Oil seeps can be critically important and any sampling must be done with sealed glass containers. Strive to minimize the amount of water and other contaminants collected while sampling seeps (photo: Sampling an active oil seep along the Rio Chazutayacu, Amazon jungle, foothills of the eastern Peruvian Andes; from Erlich et al., 2018a).
Large bivalves, Chambara Formation, valley of the Rio Utcubamba, north-central Peruvian Andes (photo adapted from Erlich et al., 2018a).

When collecting outcrop samples for specific analytical work take care to collect samples for macro- and microfossil biostratigraphy. In addition to providing classical age control on your stratigraphic sections these samples can also offer valuable insights into the paleo-environmental conditions that existed during their times of deposition.
Ammonites are important age and paleo-environmental fossils in Mesozoic sections. Do not overlook them! (photo: Aramachay Formation black shales and tuffs, north-central Peruvian Andes).
Microfossil assemblages have revealed much about key hydrocarbon source rock units within Mesozoic sections throughout the Subandean Basins of South America.

Planktonic and benthonic foraminifera within the upper part of the La Luna Formation, Sierra Perija, western Venezuela (adapted from Erlich et al., 2000).
Field Sample Documentation
Describing an outcrop sample section, including sample information, Condorsinga Formation limestones, north-central Peruvian Andes.

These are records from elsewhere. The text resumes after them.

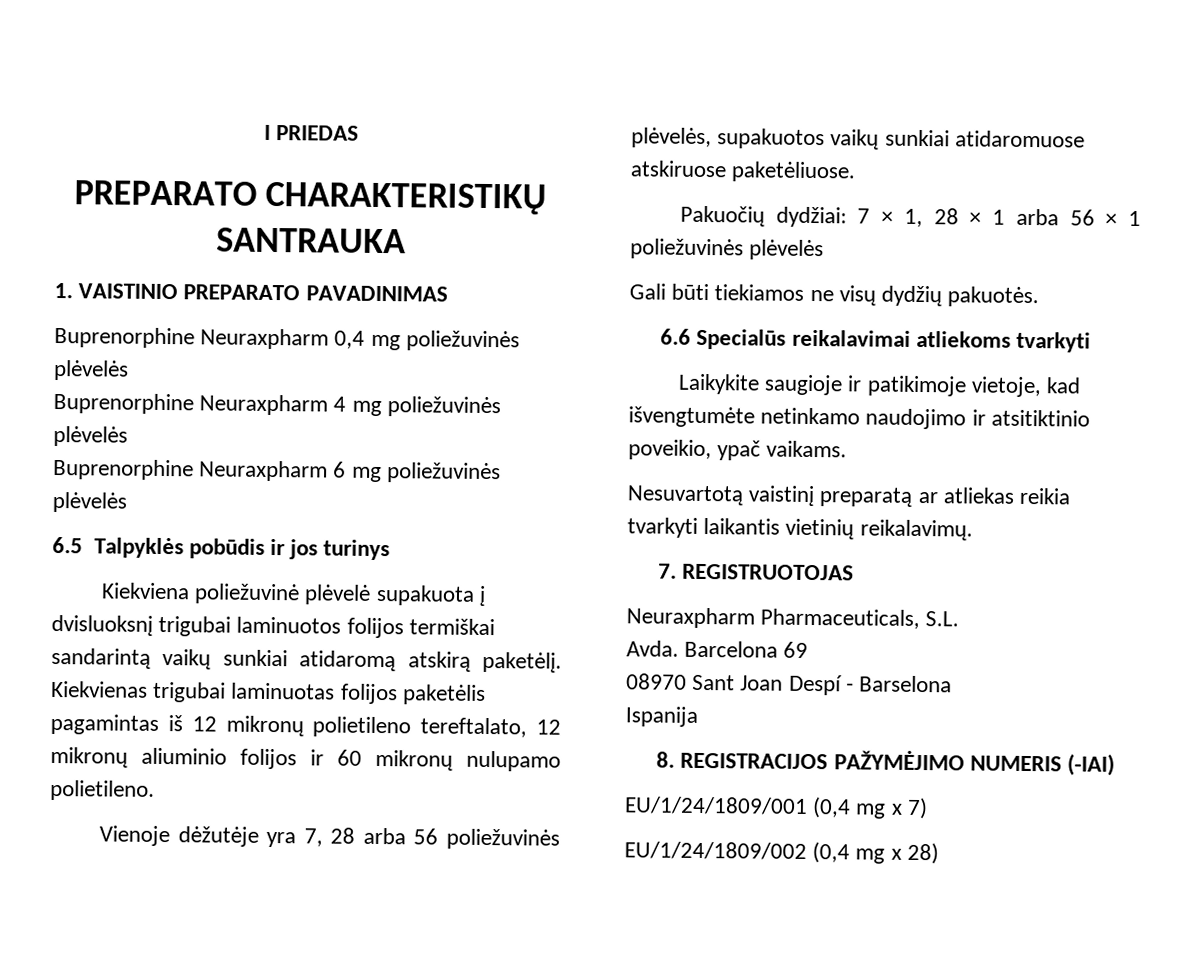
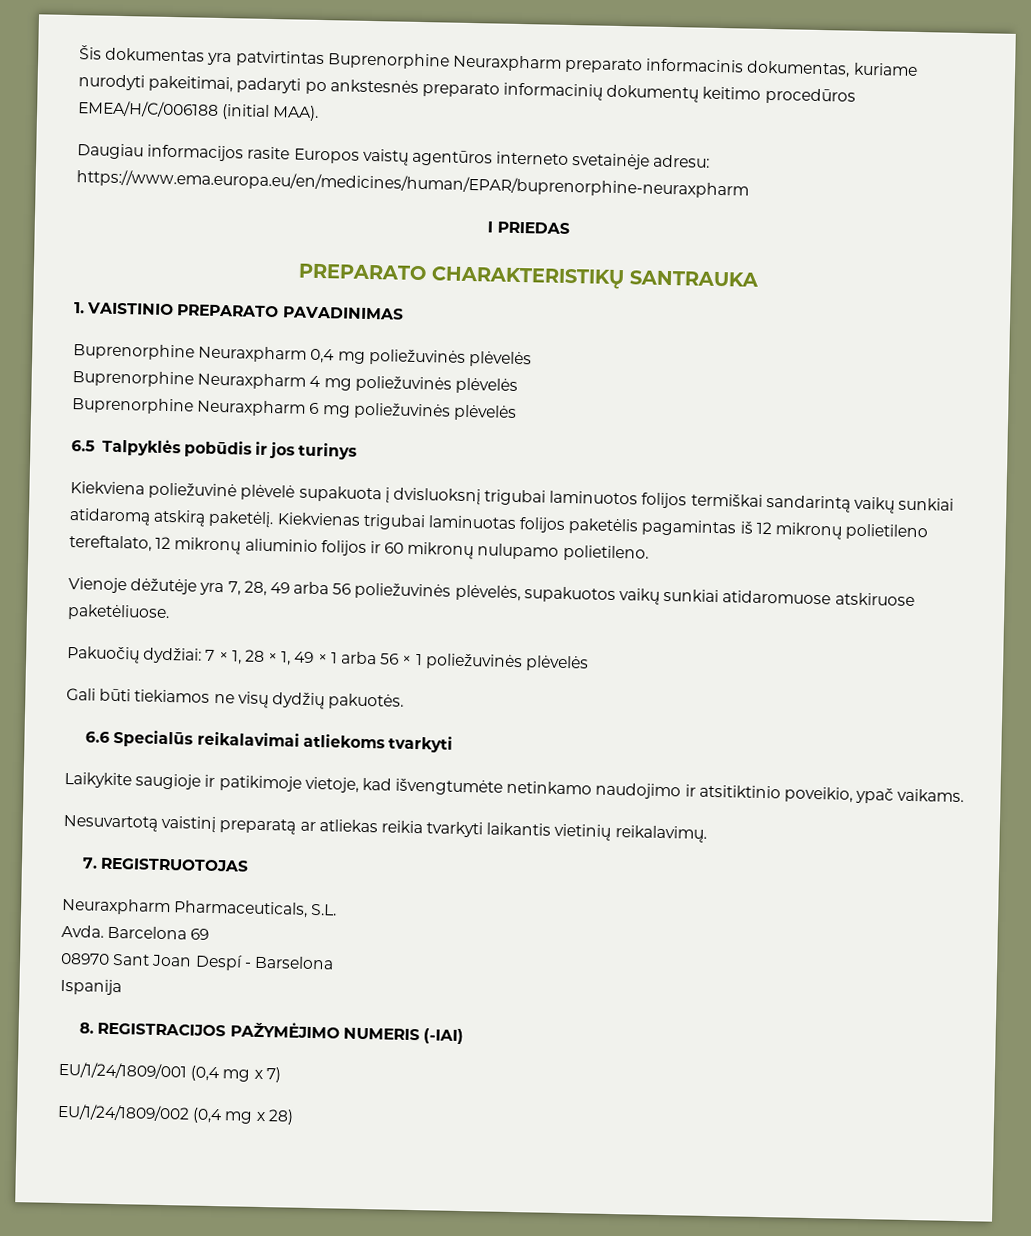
+ Šis dokumentas yra patvirtintas Buprenorphine Neuraxpharm preparato informacinis dokumentas, kuriame nurodyti pakeitimai, padaryti po ankstesnės preparato informacinių dokumentų keitimo procedūros EMEA/H/C/006188 (initial MAA).
+ Daugiau informacijos rasite Europos vaistų agentūros interneto svetainėje adresu: https://www.ema.europa.eu/en/medicines/human/EPAR/buprenorphine-neuraxpharm
- Vienoje dėžutėje yra 7, 28 arba 56 poliežuvinės plėvelės, supakuotos vaikų sunkiai atidaromuose atskiruose paketėliuose.
+ Vienoje dėžutėje yra 7, 28, 49 arba 56 poliežuvinės plėvelės, supakuotos vaikų sunkiai atidaromuose atskiruose paketėliuose.
- Pakuočių dydžiai: 7 × 1, 28 × 1 arba 56 × 1 poliežuvinės plėvelės
+ Pakuočių dydžiai: 7 × 1, 28 × 1, 49 × 1 arba 56 × 1 poliežuvinės plėvelės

Proper documentation of key outcrops and samples is critical to the successful outcome of any geological field program. Confusion and mislabeling of samples for various types of analyses is quite common and can lead to ambiguous or incorrect conclusions regarding the age, geochemistry, and depositional environment of key stratigraphic sections. Avoid these mistakes! Make sure your sample bags are annotated with the correct sample number, physical location, GPS location, date, program, and analytical work to be done. Note this information and any additional outcrop and sample descriptions in your waterproof field notebook and add photo numbers and locations that reference sample numbers and GPS/physical locations.
The first and one of the most important forms of documentation to be done when arriving at the outcrop location is photography. You must insure that every outcrop and sample are properly documented with a photo, with photo numbers and descriptions of each photo taken logged in your waterproof field notebook. Besides the overall outcrop structural and stratigraphic setting, include photos of key fossils and sedimentologic features.

Documenting key sedimentologic features of the Los Cuervos Formation along the Rio Lora, western Venezuelan Andes.
Proper Field Sample and Core Description
Describing core in a core warehouse, Republic of Trinidad and Tobago.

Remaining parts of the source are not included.